Our RDBMS of choice is MySQL. We use version 5.1 with the most recent release of the MySQL Connector/J JDBC drivers.

Are there any figures about the scale of your adoption which you would like to share ?
We don't release public stats on internal numbers. However, it is worth noting that our larger customers do a million-plus video impression runs with us at a time, each impression resulting in multiple logging messages on the back-end. So between that, our Facebook apps & self-serve website, we do quite a bit of monthly traffic.

How has GlassFish performed since your application went live?
For the most part, pretty well. We've been happy with the performance so far. More recently we have been struggling with dealing with the aftermath of the memory leaks -- it has actually resulted in a few instances of GlassFish going down, causing some restless nights for us this past week.
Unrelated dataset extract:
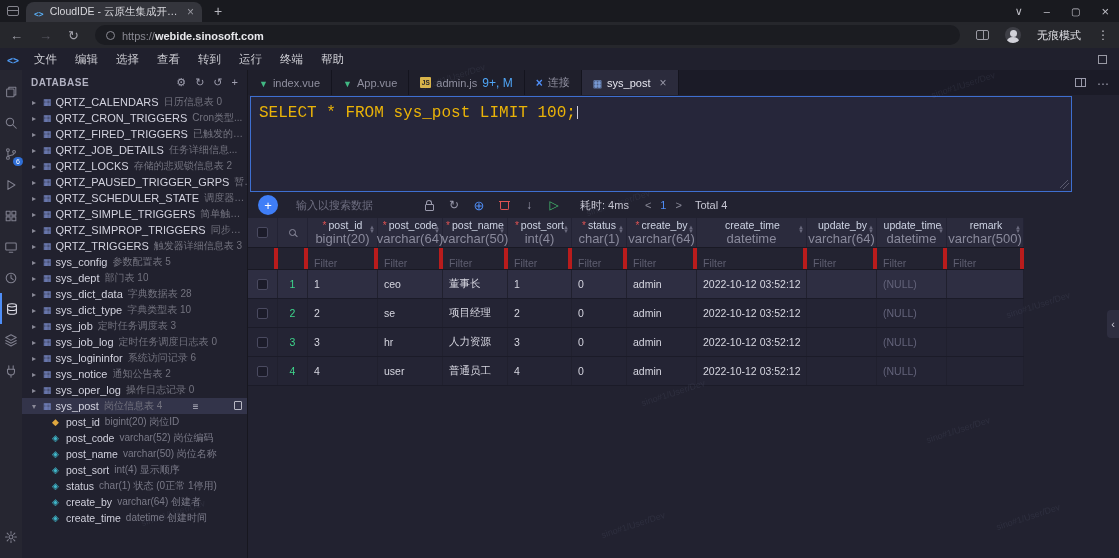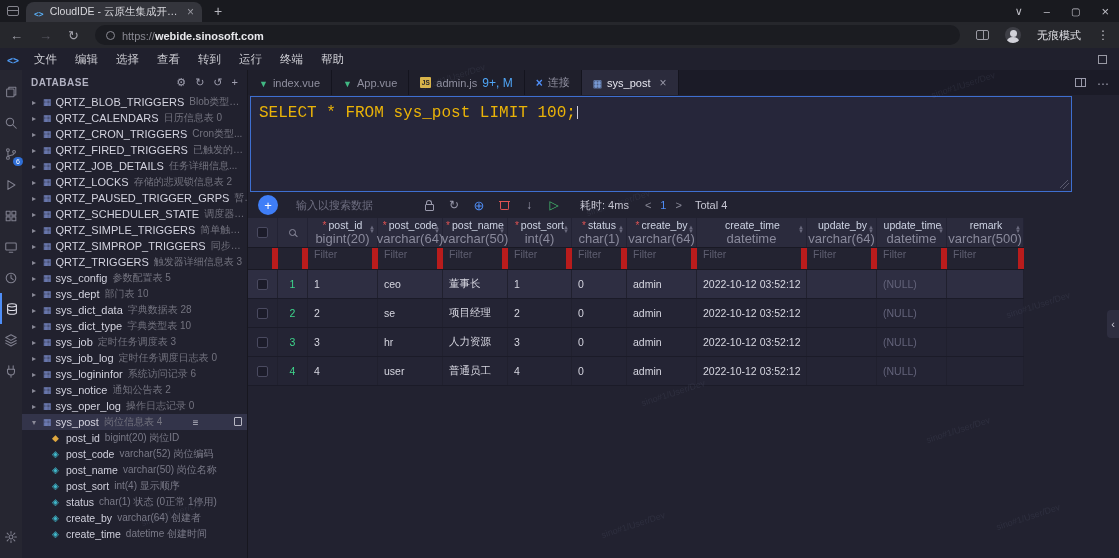"QRTZ_BLOB_TRIGGERS" div.titem { html: <div> <span></span> <span></span> <span>QRTZ_BLOB_TRIGGERS</span> <span>Blob类型的...</span> </div> -> none }
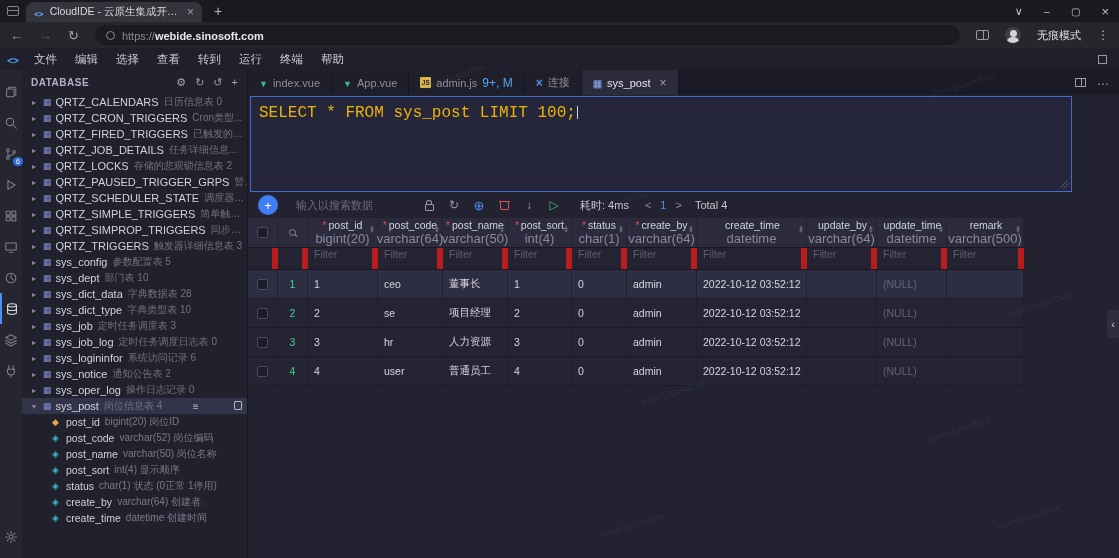"Filter" .fc { align-items: flex-start -> flex-end; border-right: 6px solid #b91c1c -> 4px solid #b91c1c }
We tend to cycle our GlassFish servers more frequently now, but obviously this is a sub-optimal solution.

How would your describe your participation in the GlassFish project ?
We're pretty much user-only right now -- though I could see us playing a more active role in the next release by providing testing, filing bugs that sort of thing. We have a fairly large Rails app that could help put v3 through it's paces.  :-)


Thanks Mike for taking time to fill up the questionnaire!